» **Problem details**
The number of lines in the records that include "subtotal" is all you should give.

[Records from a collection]

- - - - - - -

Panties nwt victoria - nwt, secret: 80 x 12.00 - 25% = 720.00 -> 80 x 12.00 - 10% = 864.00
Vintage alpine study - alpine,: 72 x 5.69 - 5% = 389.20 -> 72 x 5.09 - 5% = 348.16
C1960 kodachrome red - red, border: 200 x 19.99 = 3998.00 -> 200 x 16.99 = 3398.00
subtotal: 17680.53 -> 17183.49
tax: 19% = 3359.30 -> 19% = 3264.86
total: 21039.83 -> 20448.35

- - - - - - -

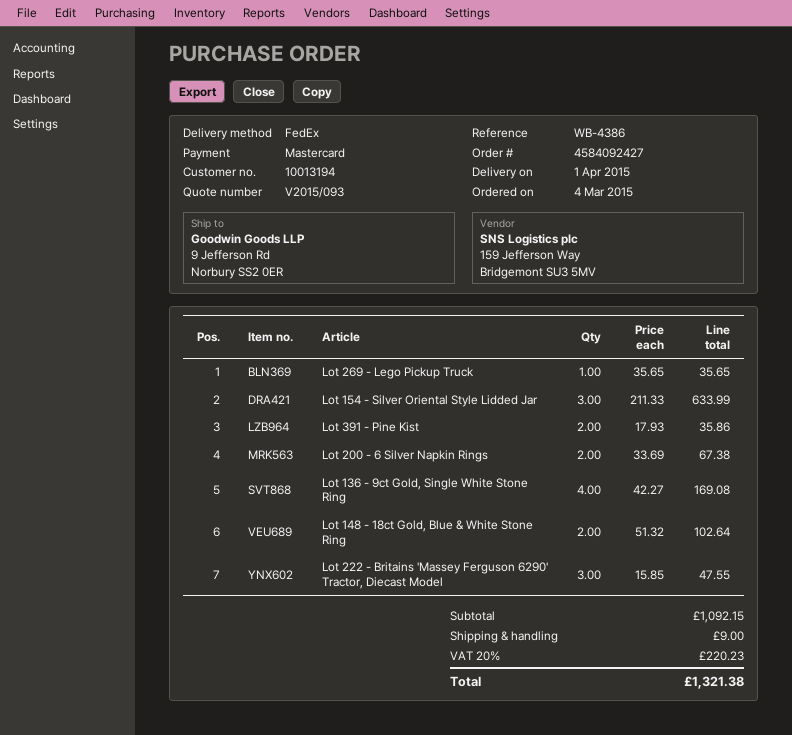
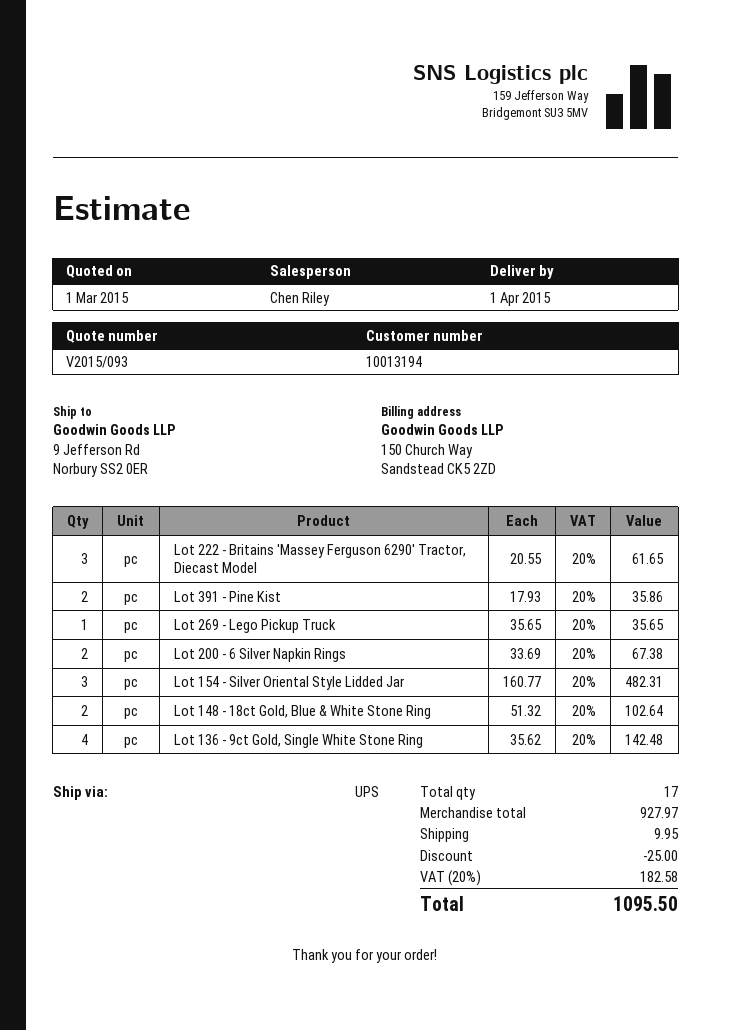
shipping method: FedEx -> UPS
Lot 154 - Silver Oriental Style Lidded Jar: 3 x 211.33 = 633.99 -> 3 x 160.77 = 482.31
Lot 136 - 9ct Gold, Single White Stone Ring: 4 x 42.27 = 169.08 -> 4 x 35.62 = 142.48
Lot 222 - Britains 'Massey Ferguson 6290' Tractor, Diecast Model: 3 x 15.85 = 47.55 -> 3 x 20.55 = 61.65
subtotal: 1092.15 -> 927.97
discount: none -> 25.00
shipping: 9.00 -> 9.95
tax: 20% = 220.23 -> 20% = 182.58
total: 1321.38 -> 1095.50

- - - - - - -

» **Task response**
2